Mood disorders can range from diagnosed health conditions such as depression to symptoms such as anxiety and sleeping problems.

Mood disorders can range from diagnosed health conditions such as depression to symptoms such as anxiety and sleeping problems.

Mood and mind disorders range from diagnosed health conditions such as depression and bipolar disorder to other isolated symptoms such as anxiety, poor memory, difficulty in concentrating and issues with sleeping properly. Depression in particular is an extremely common problem, with many individuals reluctantly relying on anti-depressant medication while accepting the possible side effects. Depression is a term used to describe a wide range of mood disorders that create psychological distress such as low mood, despair, hopelessness and anxiety. Depression may be of the reactive type, i.e. a result of external circumstances such as a relationship break up, for which talking therapies may be beneficial. Clinical depression, in contrast, may have no clear reason for its cause and may involve a physiological imbalance in the brain, which can therefore be addressed with correct nutrition.
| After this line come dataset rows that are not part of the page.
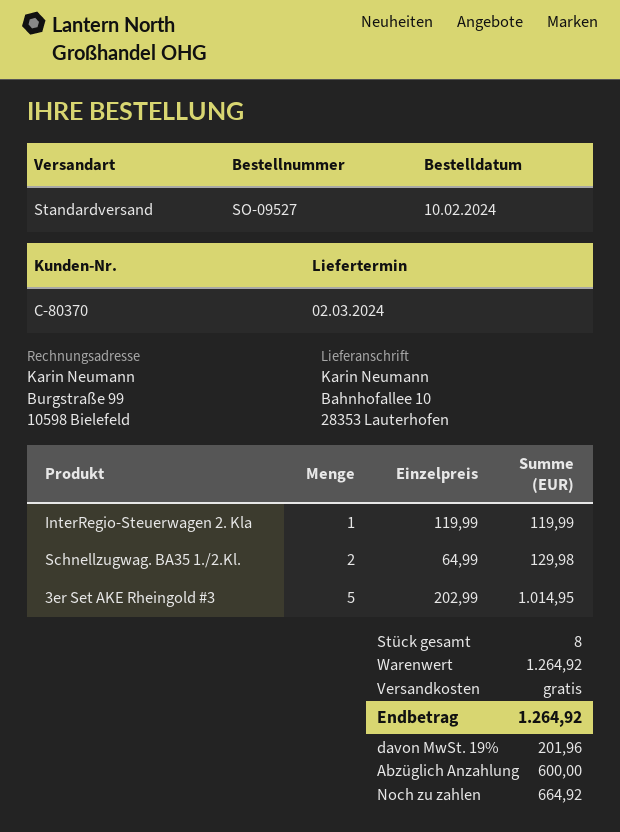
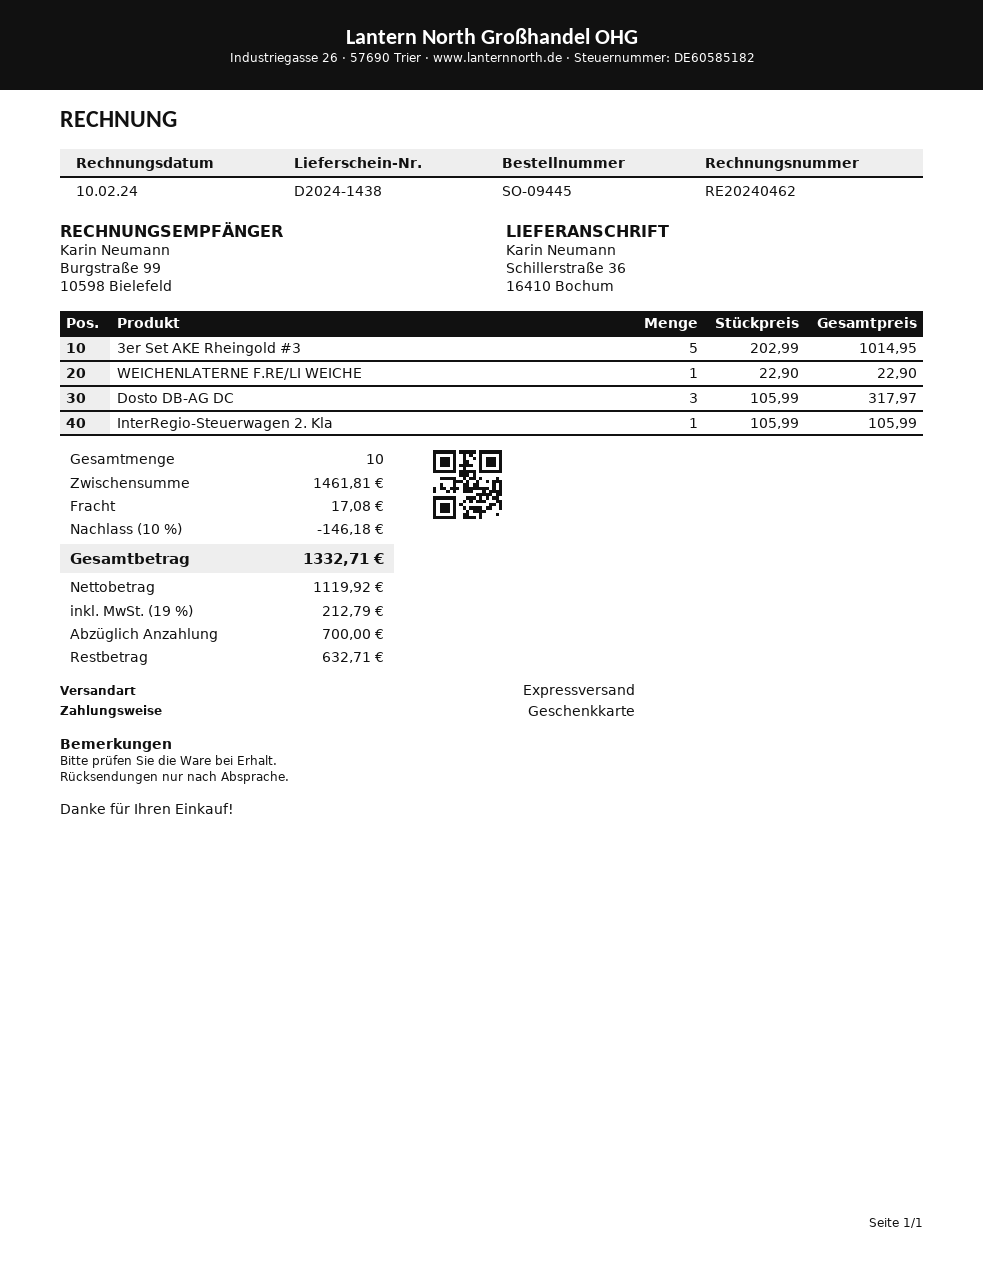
order number: SO-09527 -> SO-09445
shipping method: standard -> express
ship to: Bahnhofallee 10, 28353 Lauterhofen -> Schillerstraße 36, 16410 Bochum
InterRegio-Steuerwagen 2. Kla: 1 x 119.99 = 119.99 -> 1 x 105.99 = 105.99
Schnellzugwag. BA35 1./2.Kl.: 2 x 64.99 = 129.98 -> none
WEICHENLATERNE F.RE/LI WEICHE: none -> 1 x 22.90 = 22.90
Dosto DB-AG DC: none -> 3 x 105.99 = 317.97
total quantity: 8 -> 10
subtotal: 1264.92 -> 1461.81
discount: none -> 10% = 146.18
shipping: 0.00 -> 17.08
tax: 19% = 201.96 -> 19% = 212.79
total: 1264.92 -> 1332.71
deposit: 600.00 -> 700.00
balance: 664.92 -> 632.71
If you feel this way, it is important to know that you are not alone but among millions, and giving your body the right nutrition may be what it needs.

The evidence – dietary associations with brain health

The connection between nutritional deficiencies and physical illness is generally understood, yet the connection between nutrition and mind/mood health is often forgotten. When looking at studies on diet and brain health, the clearest association between mood disorders and diet is with fish consumption. Countries such as Japan and Iceland have very low levels of depression and bipolar disorder, and very high fish consumption, whereas countries such as Germany and New Zealand are on the other end of the scale (1, 2).

When considering the nutritional value of fish, it is most importantly the richest source of long-chain omega-3 fatty acids EPA and DHA. Studies specifically looking at omega-3 fatty acid levels in red blood cells have found that concentration levels are significantly lower in depressed individuals (3). In addition to the high omega-3 content of fish, we must not forget that it is also a good source of important vitamins and minerals required for neurotransmitter synthesis, the chemical messengers in the brain; it is also high in protein, needed for making serotonin and dopamine, which are required to regulate sleep, memory, mood, feelings of reward and behaviour.

Dietary tips for mood and mind health

Fat consumption

Dietary fat consumption often has a bad reputation, with low-fat diets still very commonly followed, but it needs to be understood that fat is crucial for your brain, and the balance of different types of fats is just as important. Inflammation for example, can be controlled by the ratio of omega-6 arachidonic acid (AA) to omega-3 eicosapentaenoic acid (EPA), as these fats produce pro-inflammatory or anti-inflammatory signalling molecules in the body. Inflammation is a normal biological response, however if this inflammatory response continues unnecessarily (that is, when its immediate job is done), this can lead to damage of body tissue and increases susceptibility to disease. Chronic low grade inflammation and a high AA:EPA ratio is associated with depression (4).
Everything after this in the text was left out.